Copy exactly the lines from the beginning of the data down to and including the line holding "- tests/benchmarks/profile_run.py —", without any pictures.

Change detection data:
● ● ● ●
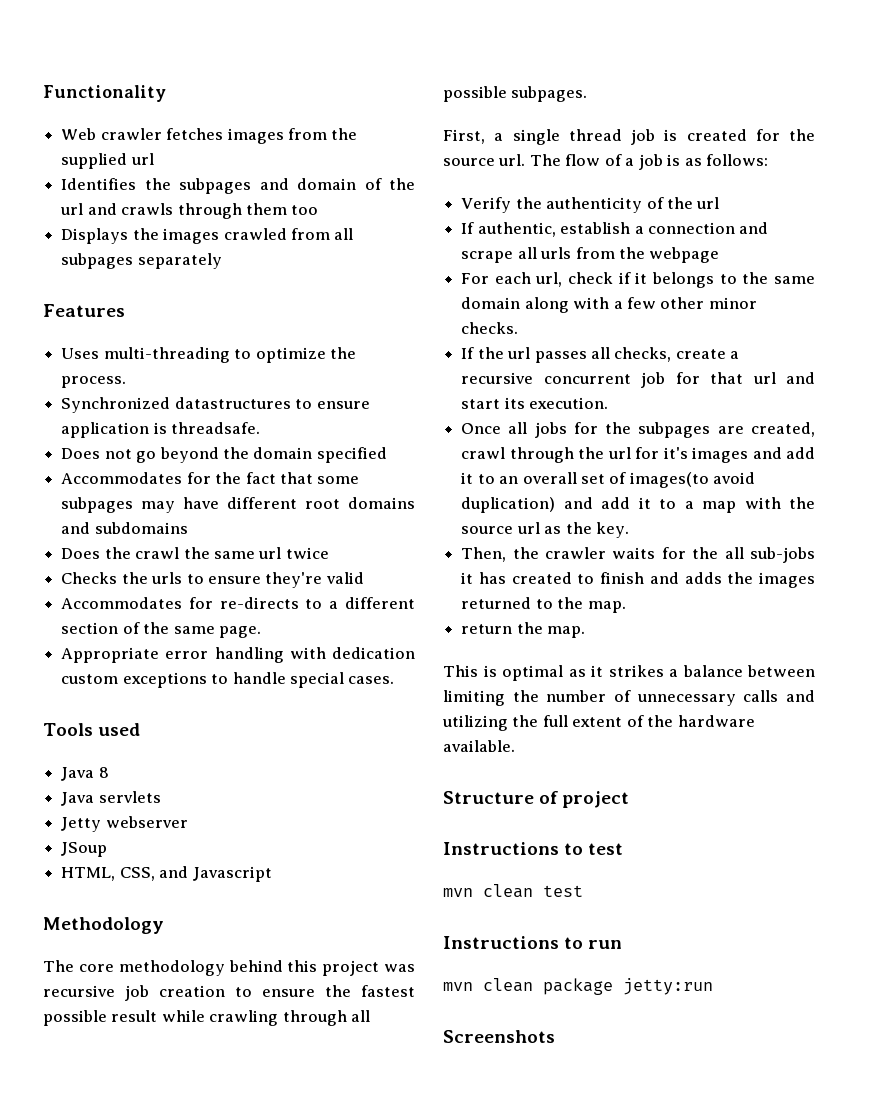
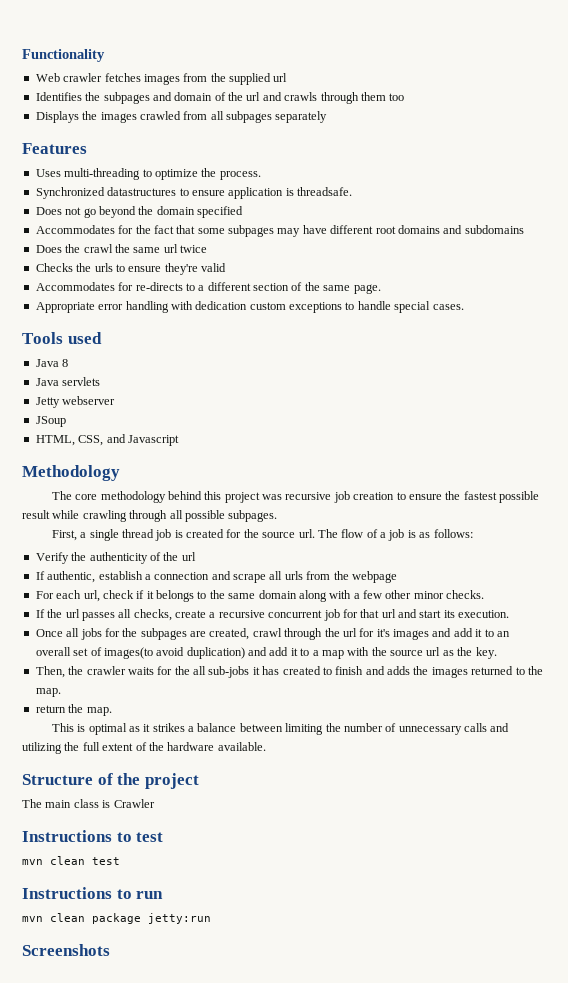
- Structure of project
+ Structure of the project
+ The main class is Crawler

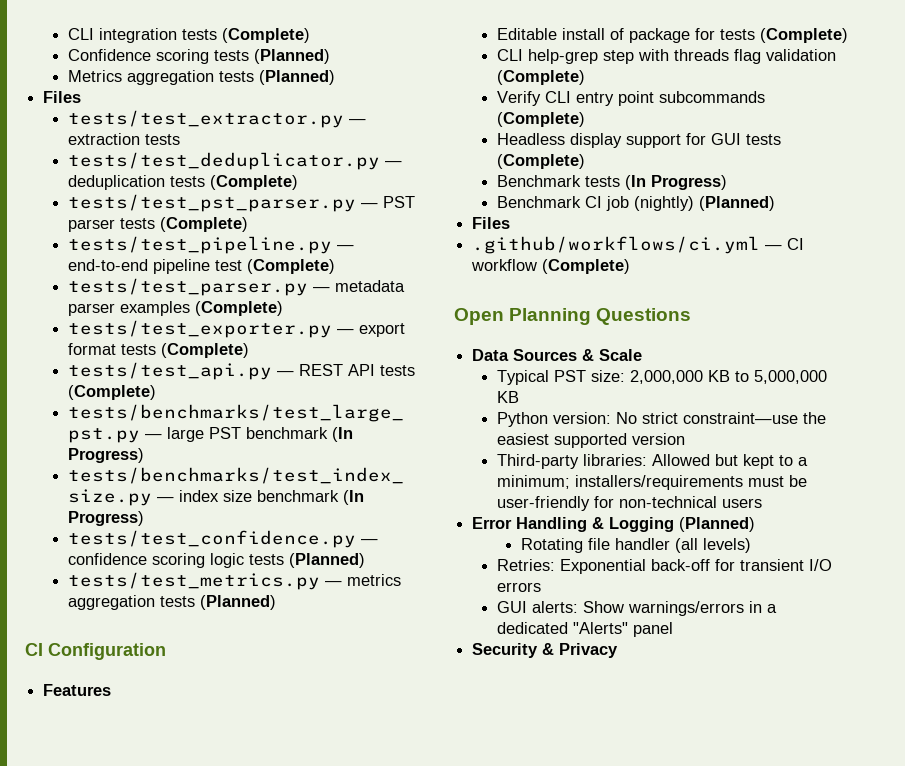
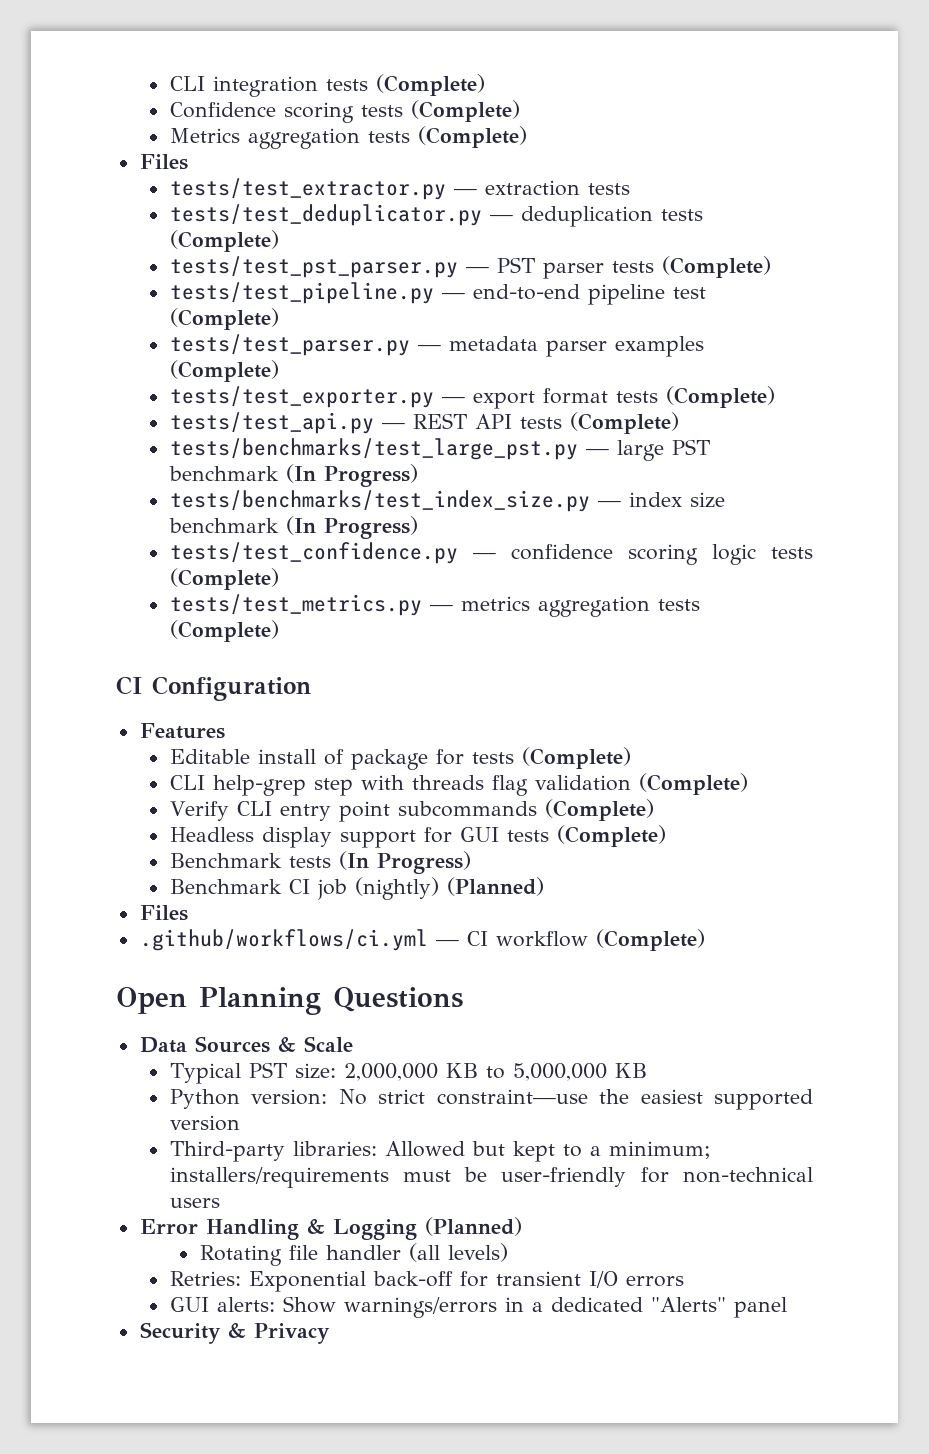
- Confidence scoring tests (Planned)
+ Confidence scoring tests (Complete)
- Metrics aggregation tests (Planned)
+ Metrics aggregation tests (Complete)
- tests/test_confidence.py — confidence scoring logic tests (Planned)
+ tests/test_confidence.py — confidence scoring logic tests (Complete)
- tests/test_metrics.py — metrics aggregation tests (Planned)
+ tests/test_metrics.py — metrics aggregation tests (Complete)

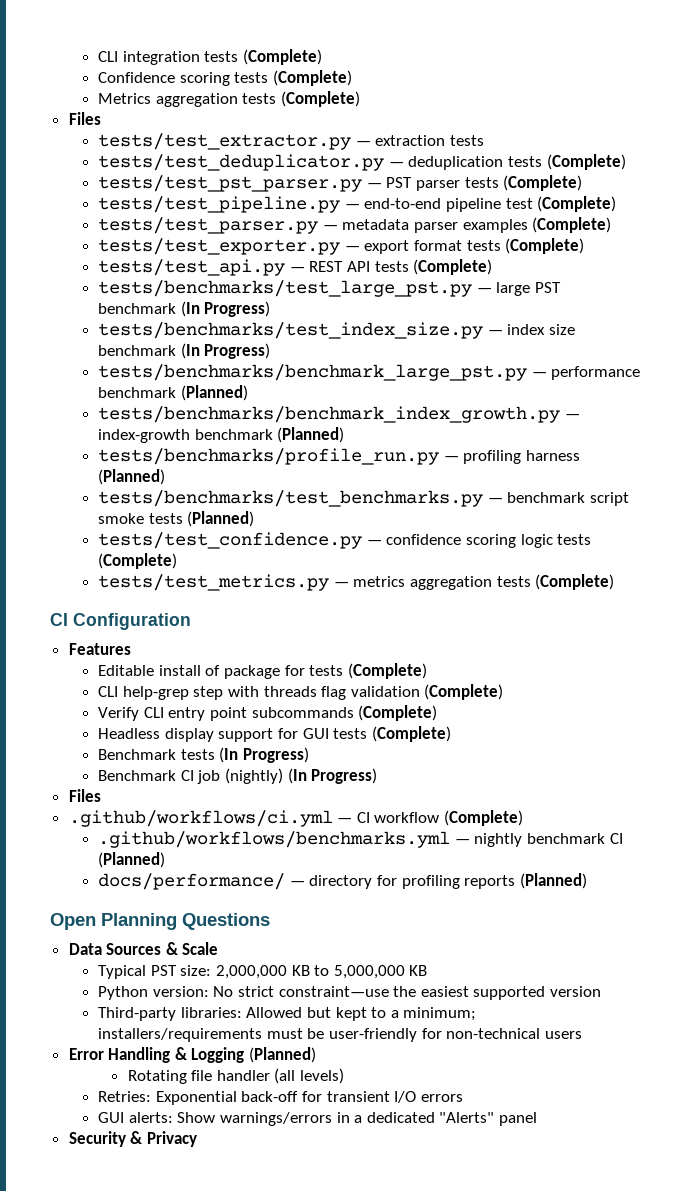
+ tests/benchmarks/benchmark_large_pst.py — performance benchmark (Planned)
+ tests/benchmarks/benchmark_index_growth.py — index-growth benchmark (Planned)
+ tests/benchmarks/profile_run.py — profiling harness (Planned)
+ tests/benchmarks/test_benchmarks.py — benchmark script smoke tests (Planned)
- Benchmark CI job (nightly) (Planned)
+ Benchmark CI job (nightly) (In Progress)
+ .github/workflows/benchmarks.yml — nightly benchmark CI (Planned)
+ docs/performance/ — directory for profiling reports (Planned)

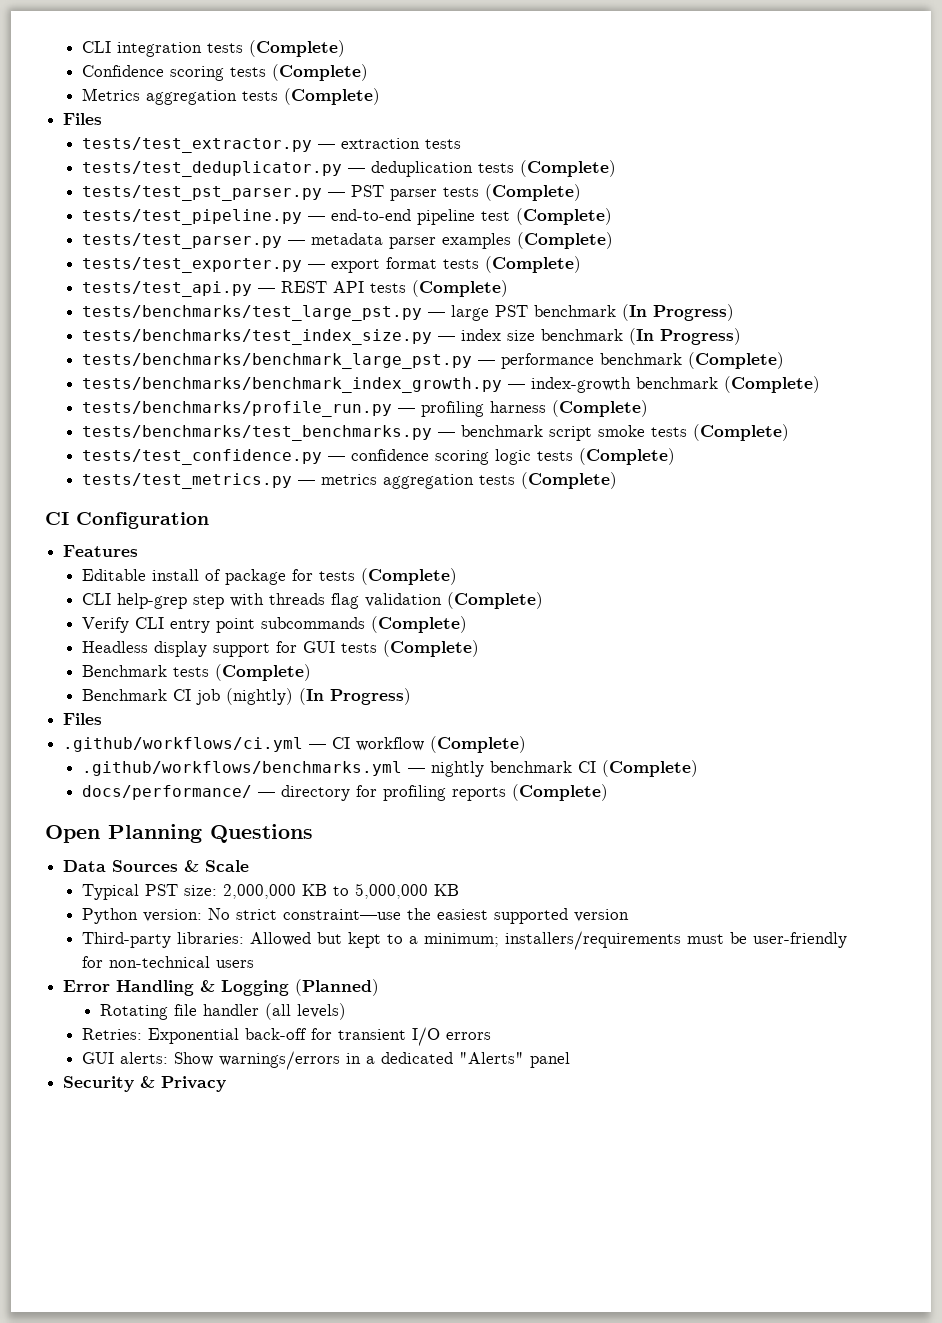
- tests/benchmarks/benchmark_large_pst.py — performance benchmark (Planned)
+ tests/benchmarks/benchmark_large_pst.py — performance benchmark (Complete)
- tests/benchmarks/benchmark_index_growth.py — index-growth benchmark (Planned)
+ tests/benchmarks/benchmark_index_growth.py — index-growth benchmark (Complete)
- tests/benchmarks/profile_run.py — profiling harness (Planned)
+ tests/benchmarks/profile_run.py — profiling harness (Complete)
- tests/benchmarks/test_benchmarks.py — benchmark script smoke tests (Planned)
+ tests/benchmarks/test_benchmarks.py — benchmark script smoke tests (Complete)
- Benchmark tests (In Progress)
+ Benchmark tests (Complete)
- .github/workflows/benchmarks.yml — nightly benchmark CI (Planned)
+ .github/workflows/benchmarks.yml — nightly benchmark CI (Complete)
- docs/performance/ — directory for profiling reports (Planned)
+ docs/performance/ — directory for profiling reports (Complete)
● ● ● ●
RESPONSE BOX:
- Structure of project
+ Structure of the project
+ The main class is Crawler

- Confidence scoring tests (Planned)
+ Confidence scoring tests (Complete)
- Metrics aggregation tests (Planned)
+ Metrics aggregation tests (Complete)
- tests/test_confidence.py — confidence scoring logic tests (Planned)
+ tests/test_confidence.py — confidence scoring logic tests (Complete)
- tests/test_metrics.py — metrics aggregation tests (Planned)
+ tests/test_metrics.py — metrics aggregation tests (Complete)

+ tests/benchmarks/benchmark_large_pst.py — performance benchmark (Planned)
+ tests/benchmarks/benchmark_index_growth.py — index-growth benchmark (Planned)
+ tests/benchmarks/profile_run.py — profiling harness (Planned)
+ tests/benchmarks/test_benchmarks.py — benchmark script smoke tests (Planned)
- Benchmark CI job (nightly) (Planned)
+ Benchmark CI job (nightly) (In Progress)
+ .github/workflows/benchmarks.yml — nightly benchmark CI (Planned)
+ docs/performance/ — directory for profiling reports (Planned)

- tests/benchmarks/benchmark_large_pst.py — performance benchmark (Planned)
+ tests/benchmarks/benchmark_large_pst.py — performance benchmark (Complete)
- tests/benchmarks/benchmark_index_growth.py — index-growth benchmark (Planned)
+ tests/benchmarks/benchmark_index_growth.py — index-growth benchmark (Complete)
- tests/benchmarks/profile_run.py — profiling harness (Planned)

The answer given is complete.